Kaukauna Kiwanis Club

April 13, 1966: A new program instituted by the Kaukauna Kiwanis club, called “We Care”, will strive to honor servicemen from Kaukauna who have served, or will be serving in Vietnam. Dr. David Grunwaldt, president of the club, said the Kiwanians plan to honor as many of these men, publicly, as possible, at the Kiwanis meetings.

Kaukauna Lumber and Manufacturing Company

October 31, 1888: John Schubring, teamster for the Kaukauna Lumber and Manufacturing Company had a narrow escape from death yesterday. While watering his horses at the fountain near the mill, the whistles blew for noon and the horses took fright and ran.

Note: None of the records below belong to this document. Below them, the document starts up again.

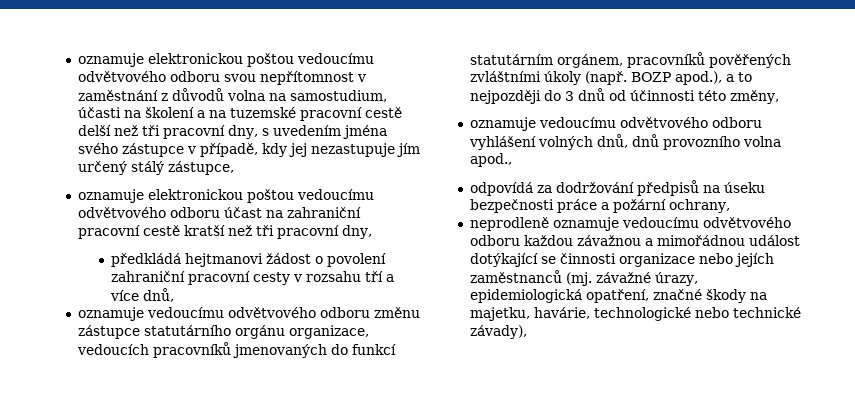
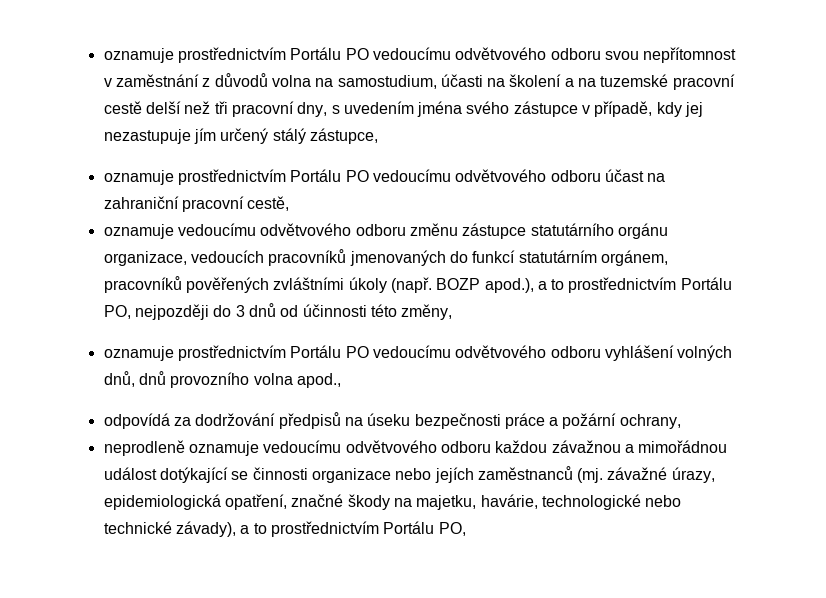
- oznamuje elektronickou poštou vedoucímu odvětvového odboru svou nepřítomnost v zaměstnání z důvodů volna na samostudium, účasti na školení a na tuzemské pracovní cestě delší než tři pracovní dny, s uvedením jména svého zástupce v případě, kdy jej nezastupuje jím určený stálý zástupce,
+ oznamuje prostřednictvím Portálu PO vedoucímu odvětvového odboru svou nepřítomnost v zaměstnání z důvodů volna na samostudium, účasti na školení a na tuzemské pracovní cestě delší než tři pracovní dny, s uvedením jména svého zástupce v případě, kdy jej nezastupuje jím určený stálý zástupce,
- oznamuje elektronickou poštou vedoucímu odvětvového odboru účast na zahraniční pracovní cestě kratší než tři pracovní dny,
- předkládá hejtmanovi žádost o povolení zahraniční pracovní cesty v rozsahu tří a více dnů,
+ oznamuje prostřednictvím Portálu PO vedoucímu odvětvového odboru účast na zahraniční pracovní cestě,
- BOZP apod.), a to nejpozději do 3 dnů od účinnosti této změny,
+ BOZP apod.), a to prostřednictvím Portálu PO, nejpozději do 3 dnů od účinnosti této změny,
- oznamuje vedoucímu odvětvového odboru vyhlášení volných dnů, dnů provozního volna apod.,
+ oznamuje prostřednictvím Portálu PO vedoucímu odvětvového odboru vyhlášení volných dnů, dnů provozního volna apod.,
- neprodleně oznamuje vedoucímu odvětvového odboru každou závažnou a mimořádnou událost dotýkající se činnosti organizace nebo jejích zaměstnanců (mj. závažné úrazy, epidemiologická opatření, značné škody na majetku, havárie, technologické nebo technické závady),
+ neprodleně oznamuje vedoucímu odvětvového odboru každou závažnou a mimořádnou událost dotýkající se činnosti organizace nebo jejích zaměstnanců (mj. závažné úrazy, epidemiologická opatření, značné škody na majetku, havárie, technologické nebo technické závady), a to prostřednictvím Portálu PO,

Schubring was standing in front and between the animals, and was dragged along with them for quite a distance. He was fearfully cut and bruised about the head (10 stitches), two ribs were broken and his ankle wrenched.

Kaukauna Machine Company

February 17, 1893: During William Libert’s trip to the east he secured so many orders for machinery that the Kaukauna Machine Company will find it necessary to increase the present force of employees. A number of new machines are being put in and the shop will add ten more machinists as soon as they can be secured. The Kaukauna Machine Company will prove of great value to the “Line of Fox”.

Kaukauna Mining Company

March 25, 1887: The Kaukauna Mining and Exploring Co., in their ten days of work at the Driessen farm have drilled to a depth of more than one hundred feet. They have already encountered two veins of coal, and from present indications, are close upon a third.

Kaukauna Paper Company

December 7, 1888: The case of Charles Kroll vs. the Kaukauna Paper Company for damages on account of injuries received while in the employment of that company’s mill was dismissed by the circuit this week. The injury was shown to be the result of carelessness on the part of the plaintiff.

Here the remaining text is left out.